AIM OF THE TASK:
Among the lines below, take the one holding "-20,7 +20,7 @@", the one holding "font-size:19px; font-weight:bold; letter-spacing:2px;", and all lines between them. Set them down exactly.

MATERIAL FOR THIS EXERCISE:
____
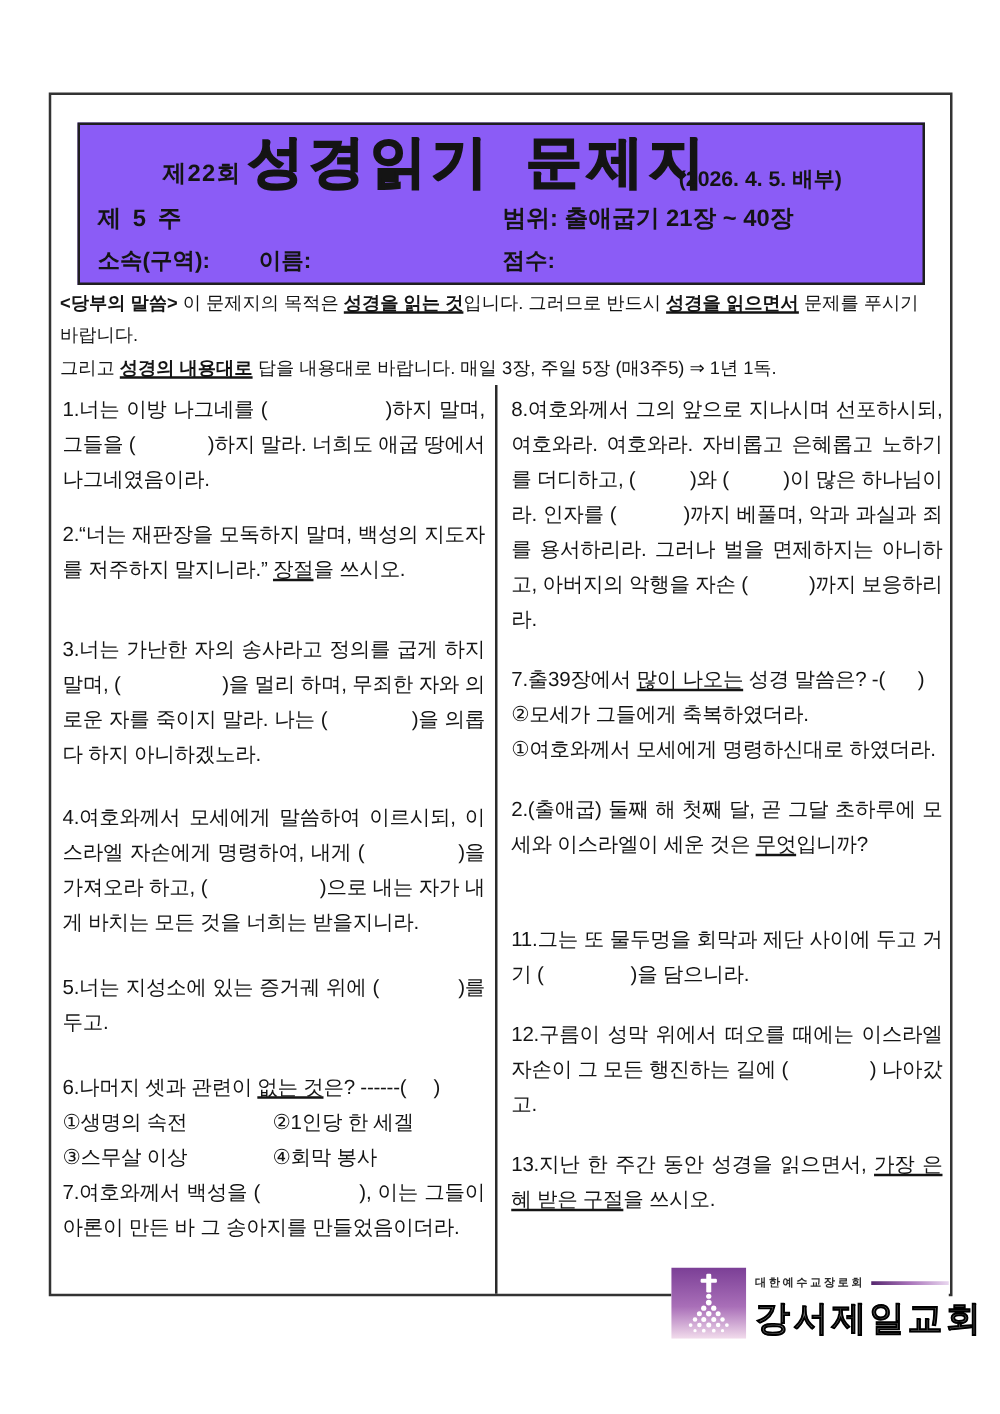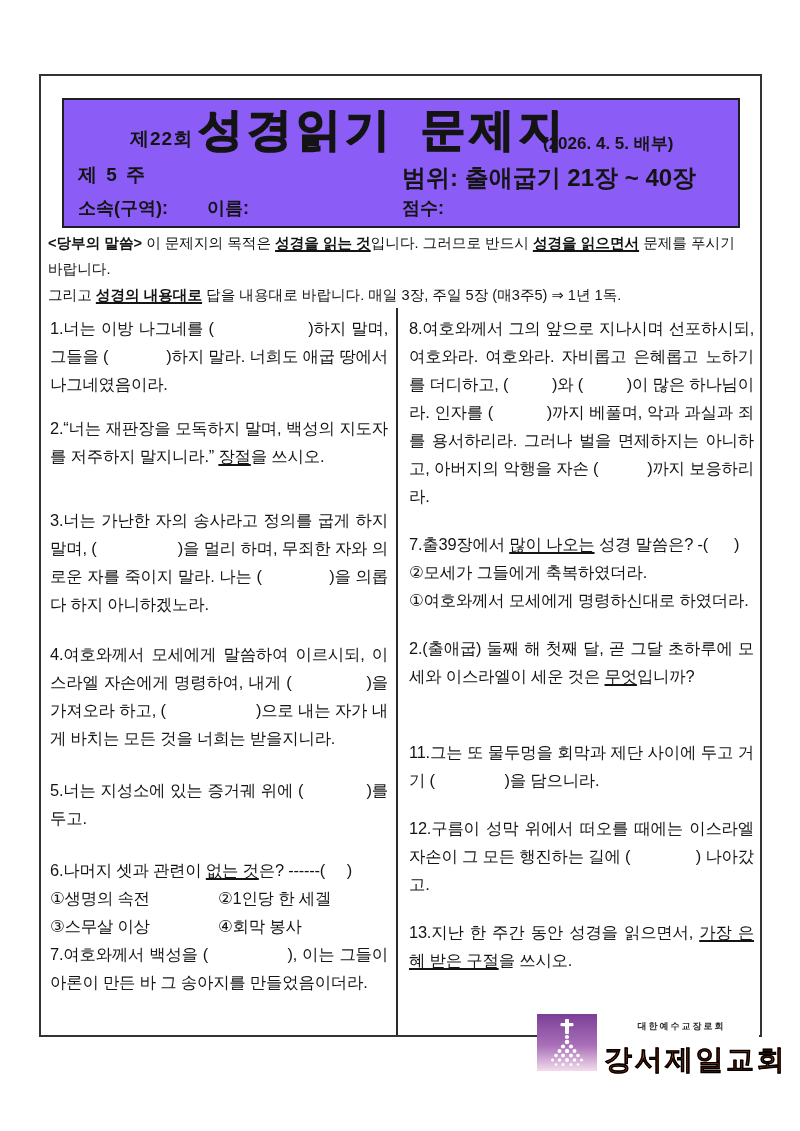--- a/index.html
+++ b/index.html
@@ -20,7 +20,7 @@
                  letter-spacing:4px; word-spacing:10px; -webkit-text-stroke:1.4px #141414; }
   .hdr-date    { position:absolute; left:479px; top:32px; font-size:17px; font-weight:bold; }
   .hdr-week    { position:absolute; left:14px;  top:62px; font-size:19px; font-weight:bold; letter-spacing:2px; }
-  .hdr-range   { position:absolute; left:338px; top:62px; font-size:24px; font-weight:bold; }
+  .hdr-range   { position:absolute; left:338px; top:62px; font-size:19px; font-weight:bold; }
   .hdr-aff     { position:absolute; left:14px;  top:96px; font-size:18px; font-weight:bold; }
   .hdr-name    { position:absolute; left:143px; top:96px; font-size:18px; font-weight:bold; }
   .hdr-score   { position:absolute; left:338px; top:96px; font-size:18px; font-weight:bold; }

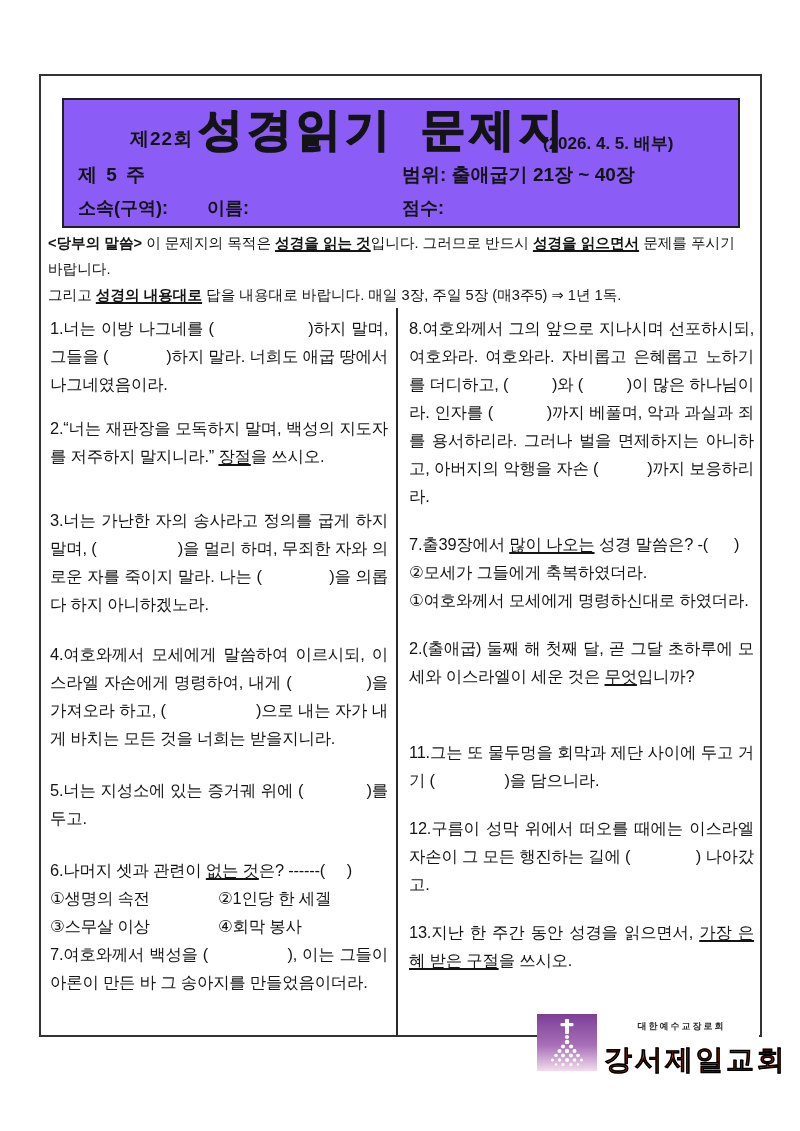--- a/index.html
+++ b/index.html
@@ -62,7 +62,7 @@
           background:#fff; display:flex; align-items:flex-start; gap:7px; }
   .logo-square { width:60px; height:57px; flex:0 0 auto; }
   .logo-texts { flex:1; min-width:0; }
-  .logo-small { display:flex; align-items:center; gap:5px; margin-top:6px;flex-direction:column; }
+  .logo-small { display:flex; align-items:center; gap:5px; margin-top:6px; }
   .logo-denom { font-size:9px; font-weight:bold; letter-spacing:2px; color:#2b2b2b; white-space:nowrap; }
   .logo-line  { flex:1; height:2.5px; background:linear-gradient(to right,#56276e,#a974ba,#e9d7ef); }
   .logo-big   { font-size:28px; font-weight:bold; letter-spacing:2.5px; color:#c2410c;

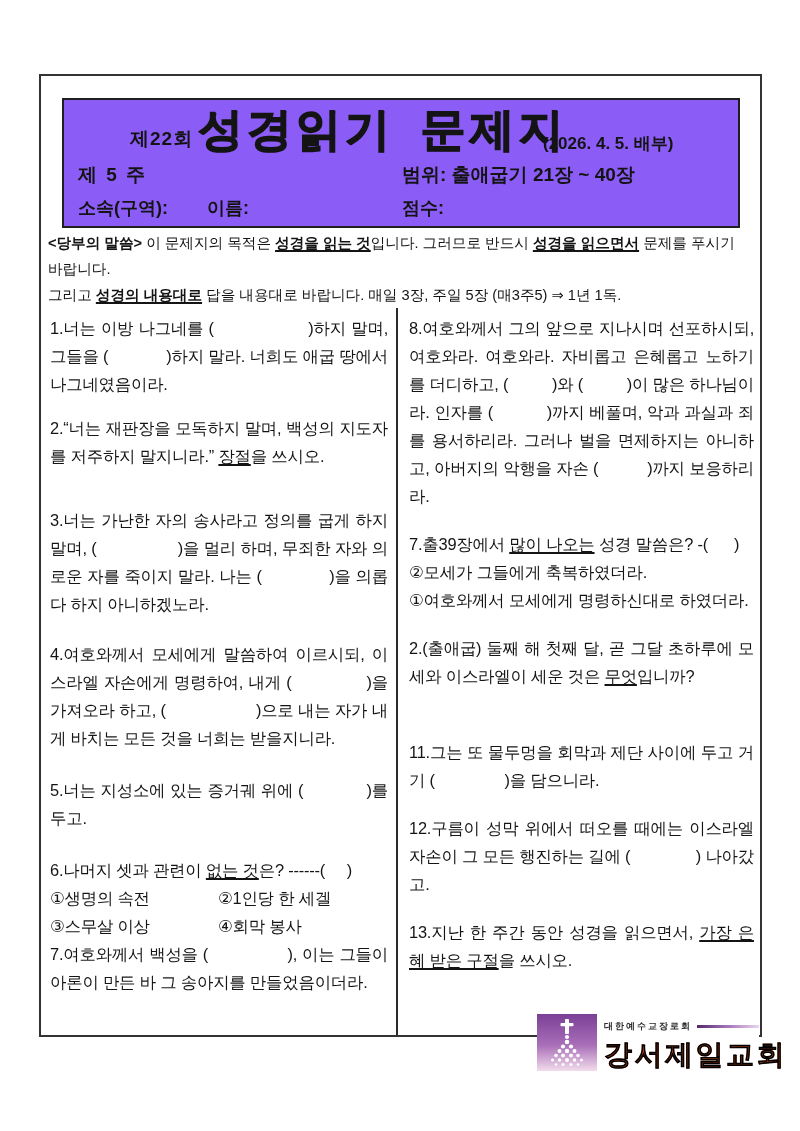--- a/index.html
+++ b/index.html
@@ -65,7 +65,7 @@
   .logo-small { display:flex; align-items:center; gap:5px; margin-top:6px; }
   .logo-denom { font-size:9px; font-weight:bold; letter-spacing:2px; color:#2b2b2b; white-space:nowrap; }
   .logo-line  { flex:1; height:2.5px; background:linear-gradient(to right,#56276e,#a974ba,#e9d7ef); }
-  .logo-big   { font-size:28px; font-weight:bold; letter-spacing:2.5px; color:#c2410c;
+  .logo-big   { font-size:28px; font-weight:bold; letter-spacing:2.5px; color:#737373;
                 margin-top:3px; white-space:nowrap; -webkit-text-stroke:0.6px #000; }
 </style>
 </head>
____
RESPONSE AREA:
@@ -20,7 +20,7 @@
                  letter-spacing:4px; word-spacing:10px; -webkit-text-stroke:1.4px #141414; }
   .hdr-date    { position:absolute; left:479px; top:32px; font-size:17px; font-weight:bold; }
   .hdr-week    { position:absolute; left:14px;  top:62px; font-size:19px; font-weight:bold; letter-spacing:2px; }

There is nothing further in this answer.